Il terrorismo culturale è responsabile della liquidazione fisica degli artisti e delle attività culturali locali. Proietta nuove immagini di "mobilità" e "libertà di espressione", distruggendo gli antichi vincoli comunitari. Gli attacchi contro le restrizioni e i vincoli tradizionali costituiscono un meccanismo per il quale il mercato e lo Stato capitalista si trasformano nel centro essenziale del potere esclusivo.

In nome della "auto-espressione", l'imperialismo culturale opprime le popolazioni del Terzo Mondo che temono di essere considerate come "tradizionali", seducendole e manipolandole mediante false immagini di "modernità" senza classi. I popoli del Terzo Mondo ricevono divertimento, coazioni e stimoli per essere "moderni": si arrendono davanti al moderno rifiutando i propri confortevoli e tradizionali capi d'abbigliamento larghi, per rimpiazzarli con jeans stretti e scomodi.
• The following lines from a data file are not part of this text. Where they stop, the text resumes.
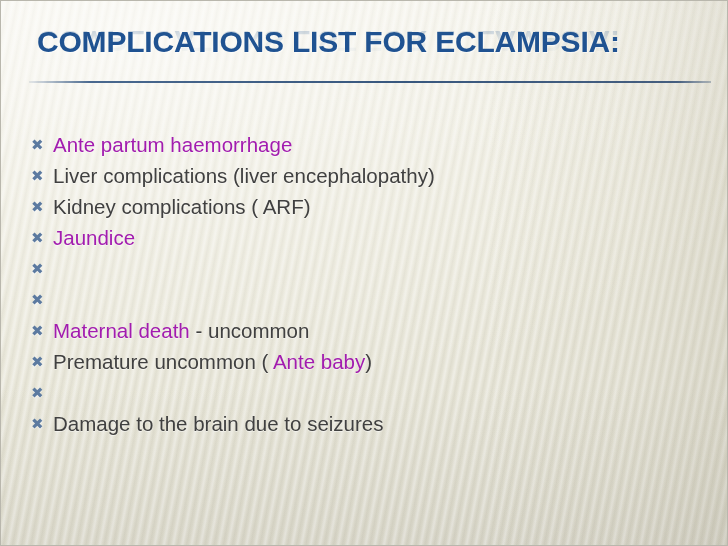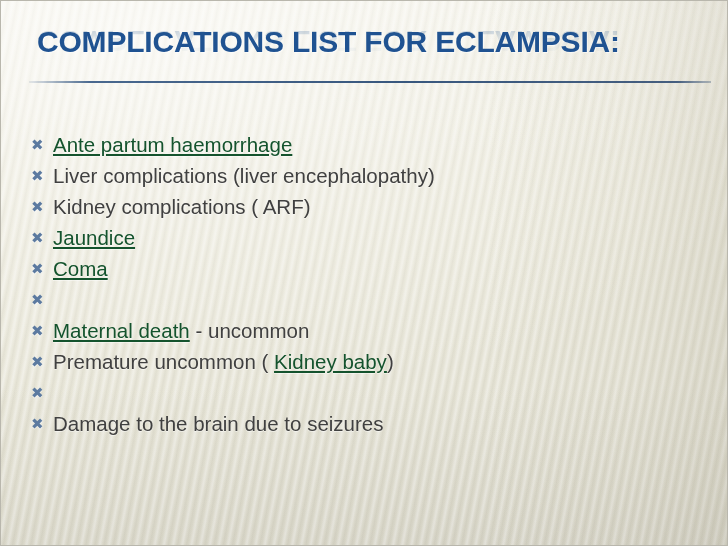--- a/index.html
+++ b/index.html
@@ -150,7 +150,7 @@
     text-shadow: 0 1px 0 rgba(255,255,255,0.45);
   }
   .seg-dark  { color: #404040; }
-  .seg-blue  { color: #14532d; text-decoration: underline; }
+  .seg-blue  { color: #a21caf; }
 </style>
 </head>
 <body>

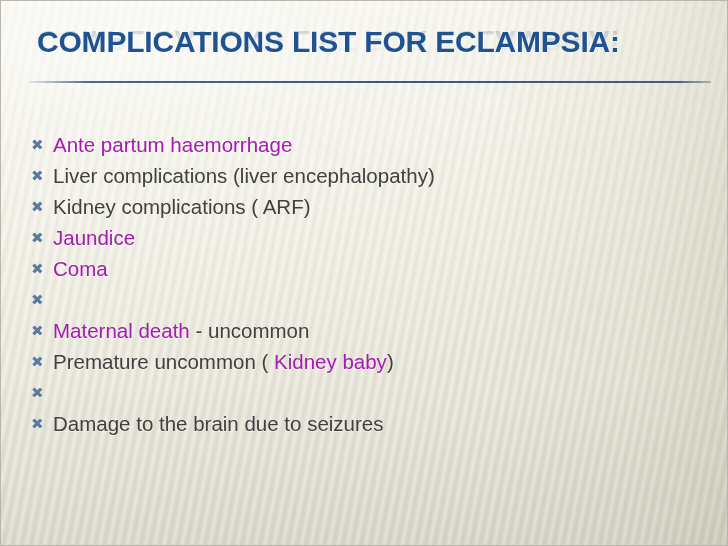--- a/index.html
+++ b/index.html
@@ -188,7 +188,6 @@
       </div>
       <div class="bullet-row">
         <span class="bullet-mark">✖</span>
-        <span class="bullet-text"><span class="seg-blue">Coma</span></span>
       </div>
       <div class="bullet-row">
         <span class="bullet-mark">✖</span>

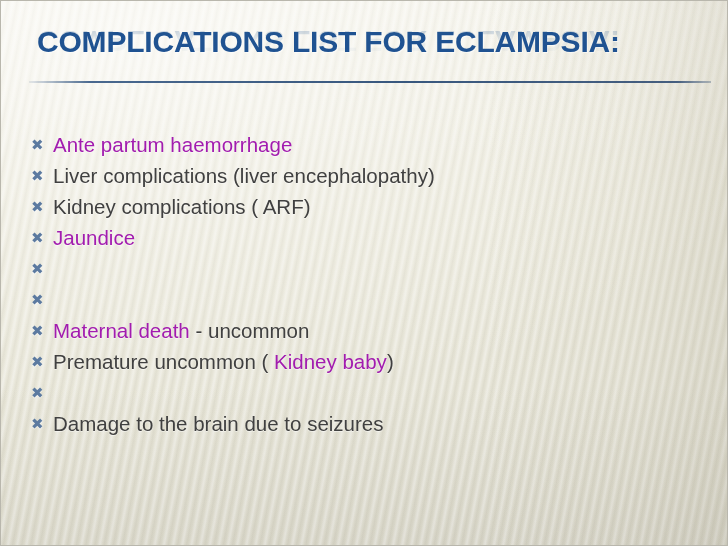--- a/index.html
+++ b/index.html
@@ -198,7 +198,7 @@
       </div>
       <div class="bullet-row">
         <span class="bullet-mark">✖</span>
-        <span class="bullet-text"><span class="seg-dark">Premature uncommon ( </span><span class="seg-blue">Kidney baby</span><span class="seg-dark">)</span></span>
+        <span class="bullet-text"><span class="seg-dark">Premature uncommon ( </span><span class="seg-blue">Ante baby</span><span class="seg-dark">)</span></span>
       </div>
       <div class="bullet-row">
         <span class="bullet-mark">✖</span>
La nordamericanizzazione e il mito della "cultura internazionale"

E' diventato di moda evocare termini come "globalizzazione" e "internazionalizzazione" per giustificare gli attacchi contro qualsiasi forma di solidarietà, comunità e/o valori sociali. Sotto il travestimento dell'"internazionalismo", Europa e Stati Uniti si sono trasformati negli esportatori dominanti di forme culturali più efficaci di depoliticizzazione e banalizzazione dell'esistenza quotidiana. Le immagini di mobilità individuale, di self-made person, l'enfasi nella "esistenza autocentrata" (prodotta e distribuita massicciamente dall'industria nordamericana dei mezzi di comunicazione) si sono trasformati in importanti strumenti di dominazione del Terzo Mondo.

I nuovi modelli culturali - predominio del privato sul pubblico, dell'individuale sul sociale, del sensazionalismo e della violenza sulle lotte quotidiane e le realtà sociali - contribuiscono ad inculcare con precisione valori egocentrici e a minare l'azione collettiva. Questa cultura delle immagini, delle esperienze transitorie, della conquista sessuale, agiscono contro la riflessione, il compromesso e i sentimenti condivisi di affetto e solidarietà. La nordamericanizzazione della cultura significa focalizzare l'attenzione popolare sulle celebrità, sul personalismo e sui pettegolezzi privati e non sulle profondità sociali, le questioni economiche sostanziali, nella condizione umana.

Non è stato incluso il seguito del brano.